>>>>>
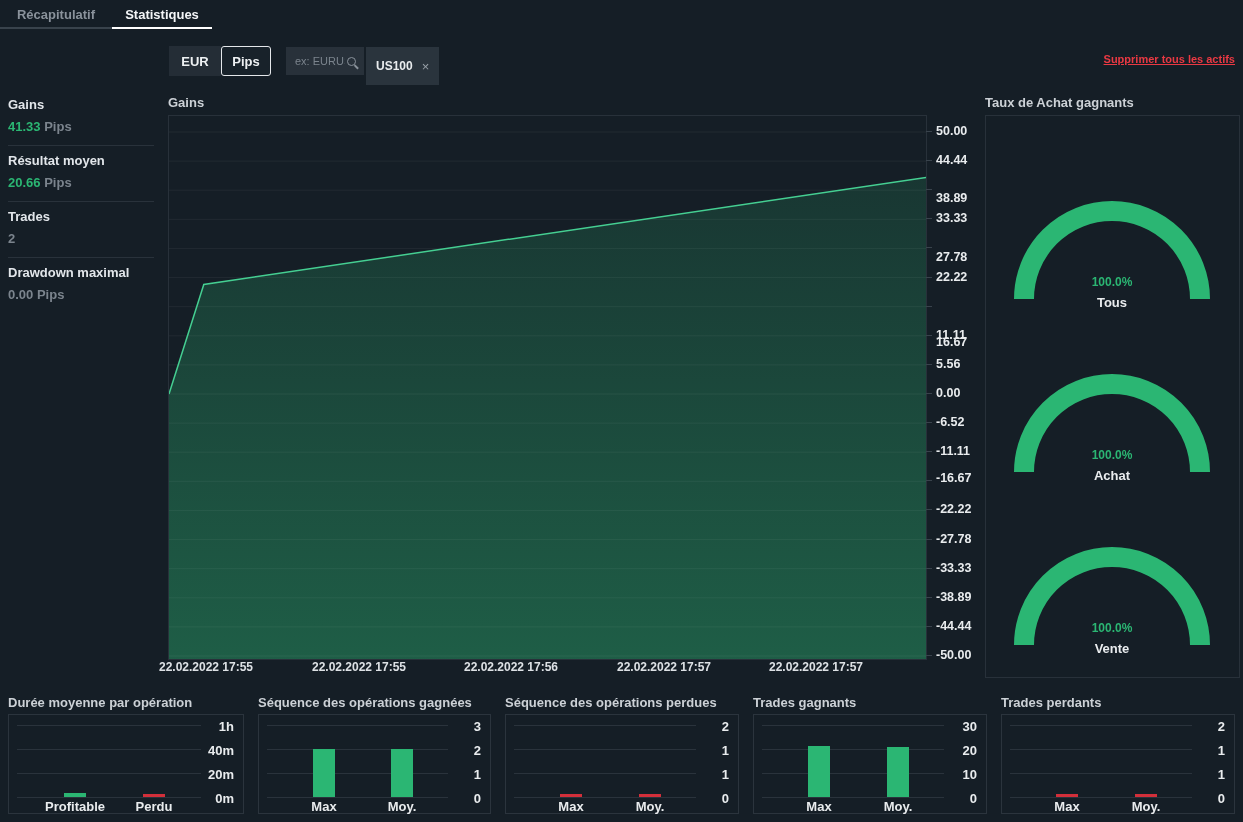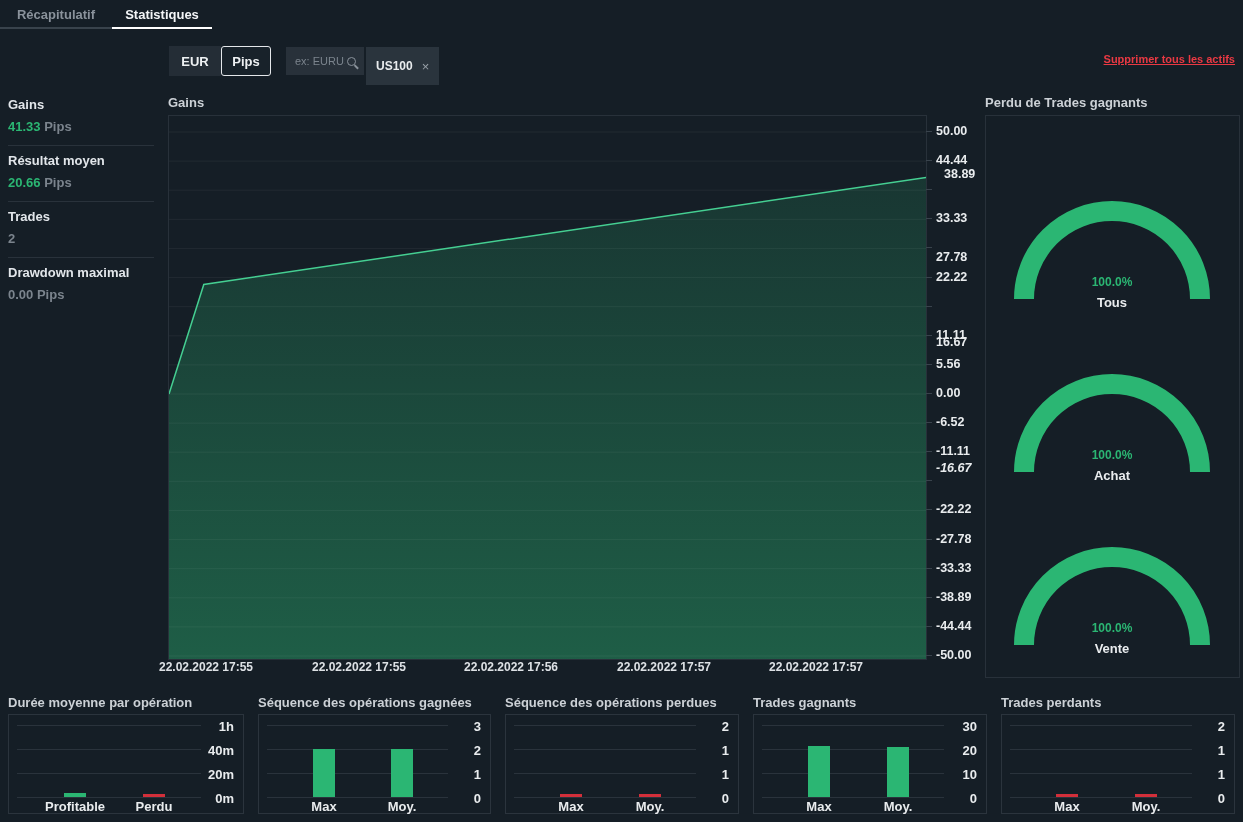"Perdu de Trades gagnants" div.panel-title { text: Perdu de Trades -> Taux de Achat }
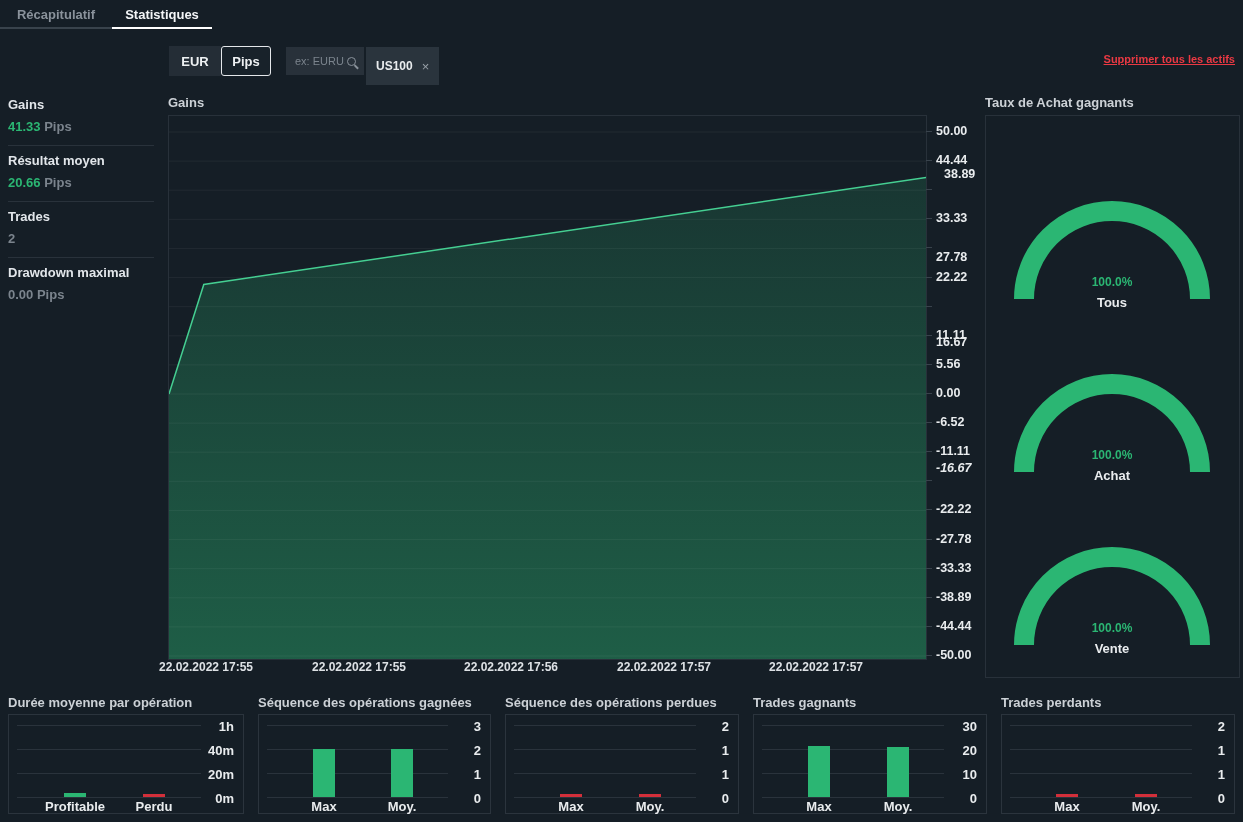"38.89" div.ytick { margin-left: 8px -> none; top: 174px -> 198px }
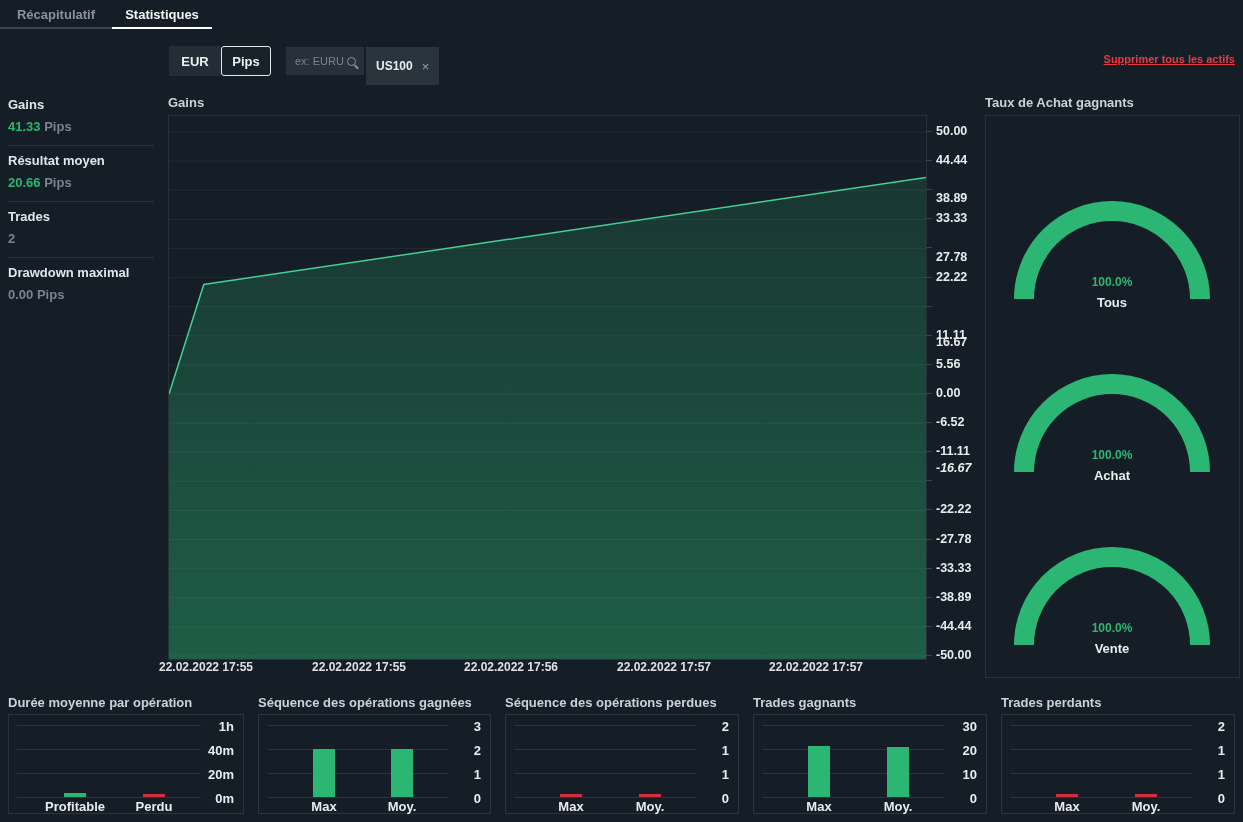"-16.67" div.ytick { font-style: italic -> none; top: 468px -> 478px }
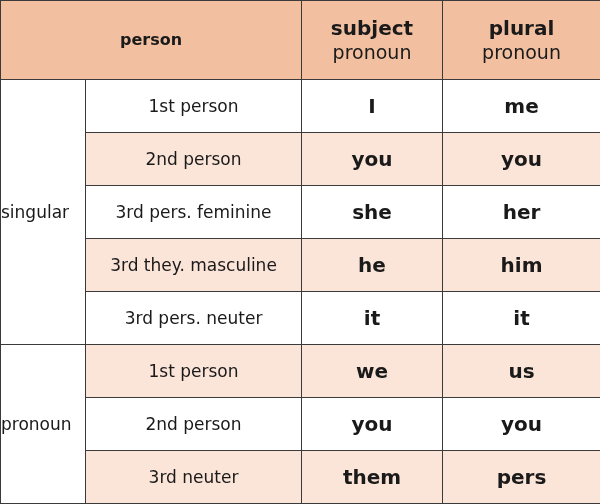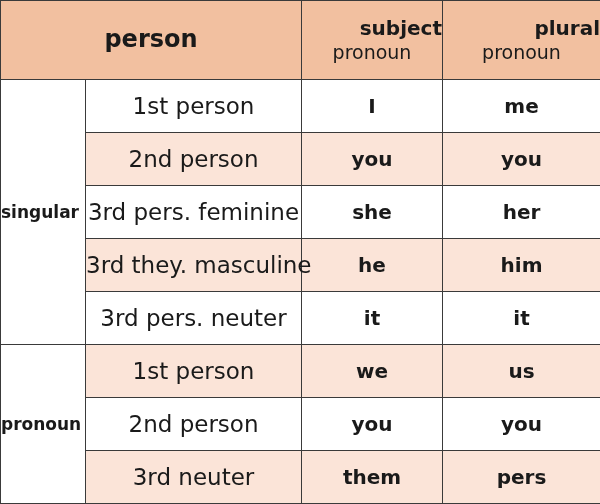"person" thead th.header-person { font-size: 24px -> 16px }
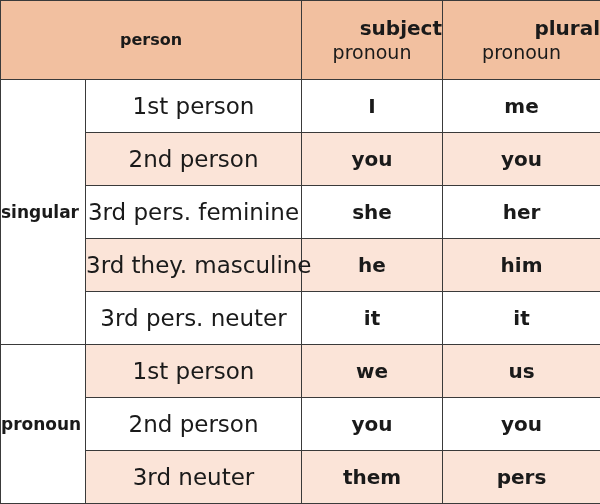"subject" .hdr-main { text-align: right -> none }
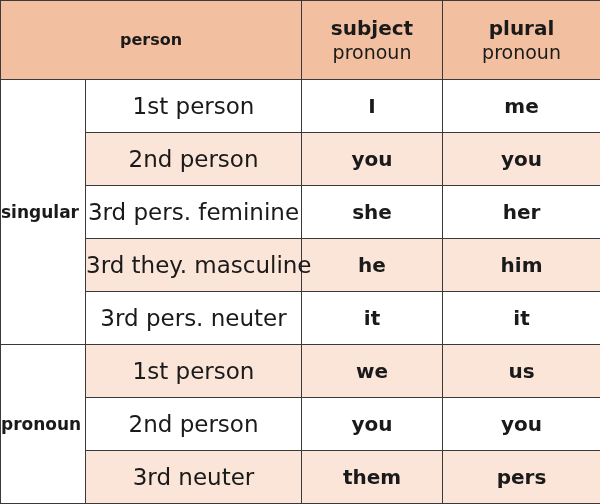"1st person" td.cell-person { font-size: 23px -> 17px }
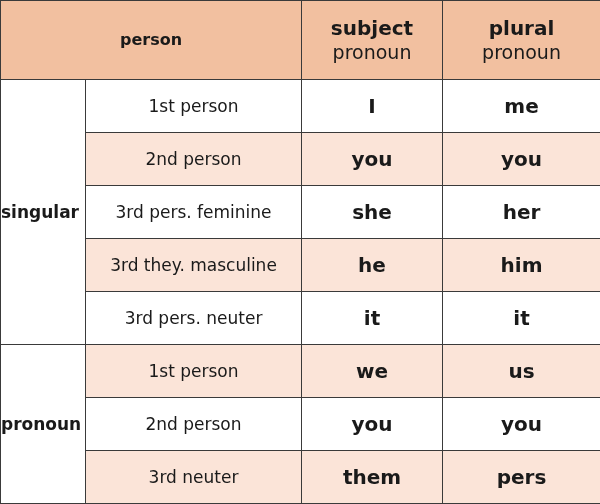"singular" td.cell-number { font-weight: bold -> normal }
<<<<<
Would you return the whole listing above exactly as written, skipping any image?

"Perdu de Trades gagnants" div.panel-title { text: Perdu de Trades -> Taux de Achat }
"38.89" div.ytick { margin-left: 8px -> none; top: 174px -> 198px }
"-16.67" div.ytick { font-style: italic -> none; top: 468px -> 478px }
"person" thead th.header-person { font-size: 24px -> 16px }
"subject" .hdr-main { text-align: right -> none }
"1st person" td.cell-person { font-size: 23px -> 17px }
"singular" td.cell-number { font-weight: bold -> normal }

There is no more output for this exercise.